Aside from the extensive group of Modernist cottages built on the Outer Cape, there were few built throughout the rest of Cape Cod. Yet the town of Falmouth was the setting for a smattering of early Modernist homes. The architect responsible for the homes was MIT-educated E. Gunnar Peterson, who had lived in Falmouth since childhood. His designs began dotting the landscape in the late 1930s. Of slightly more sturdy construction than the cottages on the Outer Cape—most of which were only equipped for summer living—Peterson’s houses were insulated and had radiant heat, with basic wood exteriors and flat roofs. Floor plans consisted of two or three bedrooms, and houses featured glass-enclosed rooms, cantilevered decks and merged dining and living rooms with smaller kitchens and the cost-cutting elimination of cellars and attics. Peterson’s one-level houses, most of which included garages or carports, cost between $7,000 and $12,000. Structures were intended to give the illusion of spaciousness, of much more with much less, and this was achieved by creating large glass areas to bring the outdoors inside, making the view part of the actual living space. Peterson’s vision was that not only should the house be part of its site and terrain, but that the inside, the area of family use, should count for more than exterior impressiveness fashioned for the eyes of neighbors.

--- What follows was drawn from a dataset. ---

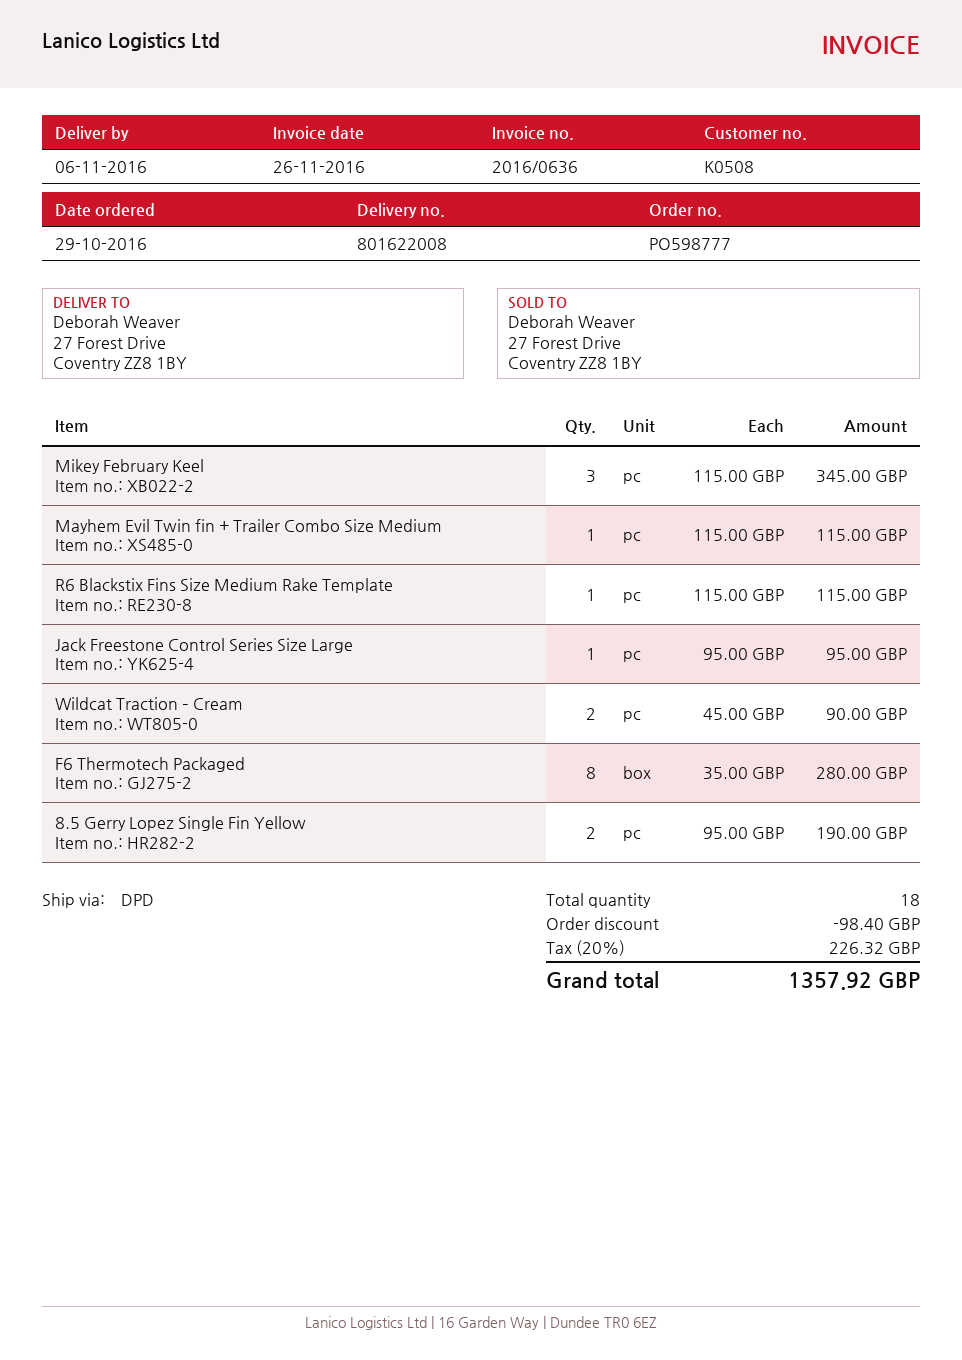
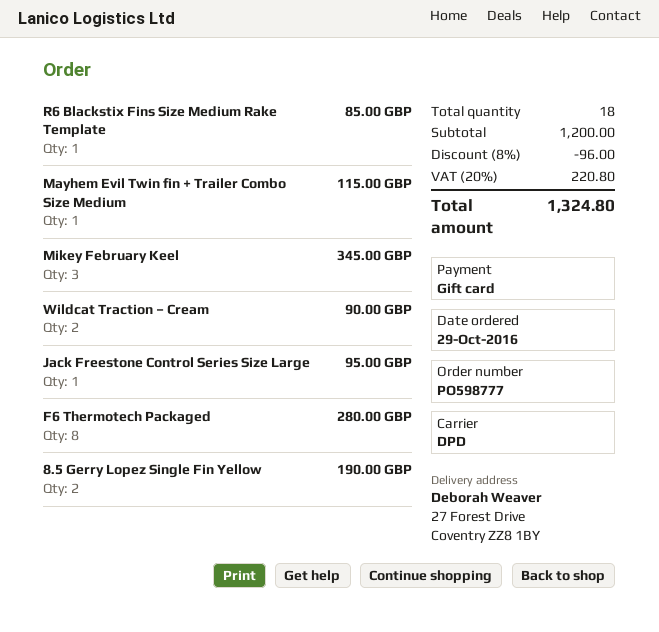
R6 Blackstix Fins Size Medium Rake Template: 1 for 115.00 -> 1 for 85.00
discount: 98.40 -> 96.00
tax: 20% = 226.32 -> 20% = 220.80
total: 1357.92 -> 1324.80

In 1940, Peterson, who designed more than twenty-five residences in the area throughout his career, was responsible for the Cape’s first planned Modernist development, along the beach on Bywater Court in Falmouth. His creations defied the town’s architectural traditions so hard and often that he kept a scrapbook to find out which particular controversy was raging at the time. The cottages on Bywater Court, which were featured in the magazine Progressive Architecture in 1941, provided a sharp visual contrast to what was familiar to Falmouth. The town had strong negative reactions to the development, and several business owners went to town meeting to express their fears that the houses would cause a diminution of the town’s local color and would result in a decrease in tourist income. Local newspapers applied the most horrendous epithet one Cape Codder could apply to another at the time: they termed Peterson almost a native.

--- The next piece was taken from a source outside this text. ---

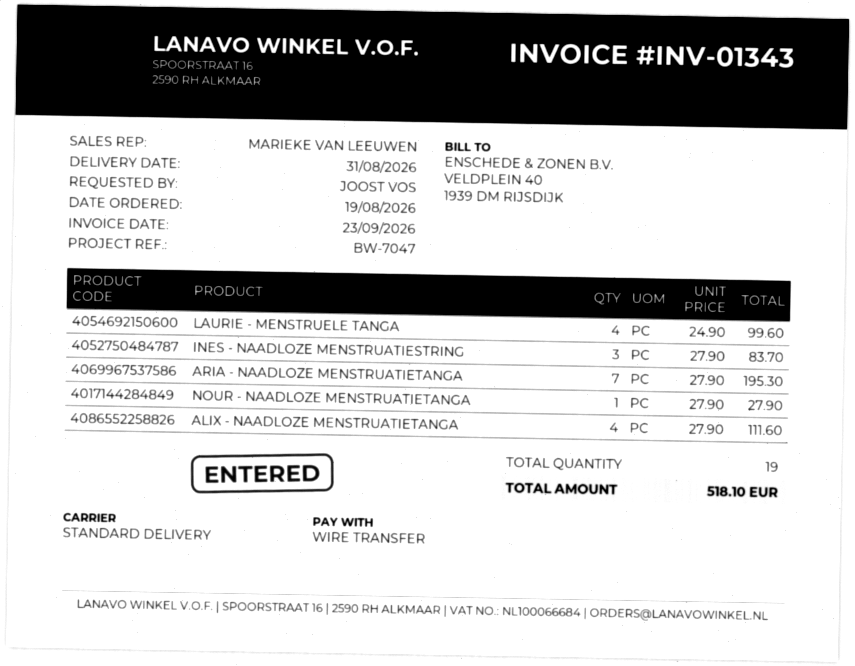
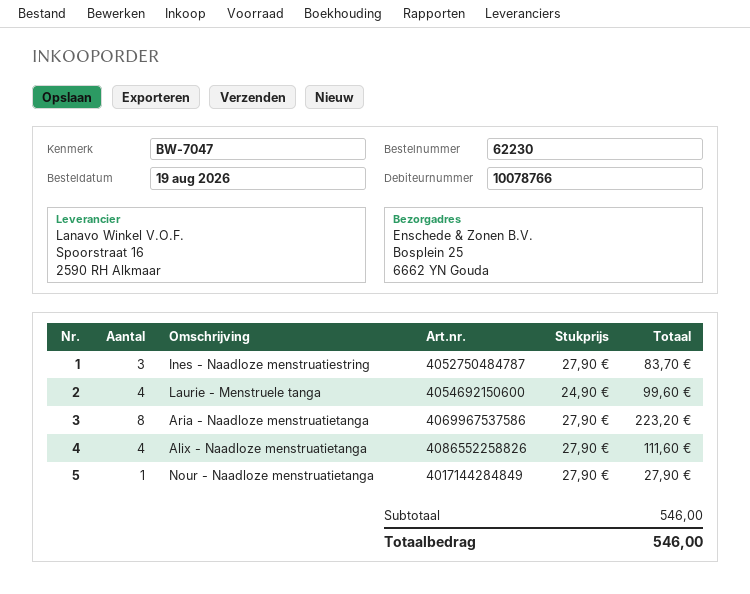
ARIA - NAADLOZE MENSTRUATIETANGA: 7 x 27.90 = 195.30 -> 8 x 27.90 = 223.20
total: 518.10 -> 546.00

Unfortunately, Peterson’s Modernist designs never quite received the recognition that they deserved. While some of his creations continue to exist in Falmouth, of the ten houses on Bywater Court—which should have been lauded for their architectural ingenuity, as other planned Modern neighborhoods in the state have been, such as Lexington’s Six Moon Hill—only a few exist in their original incarnation. Some have been torn down, and others have been renovated into two-story, shingle-sided homes that bear little resemblance to Peterson’s inspired designs.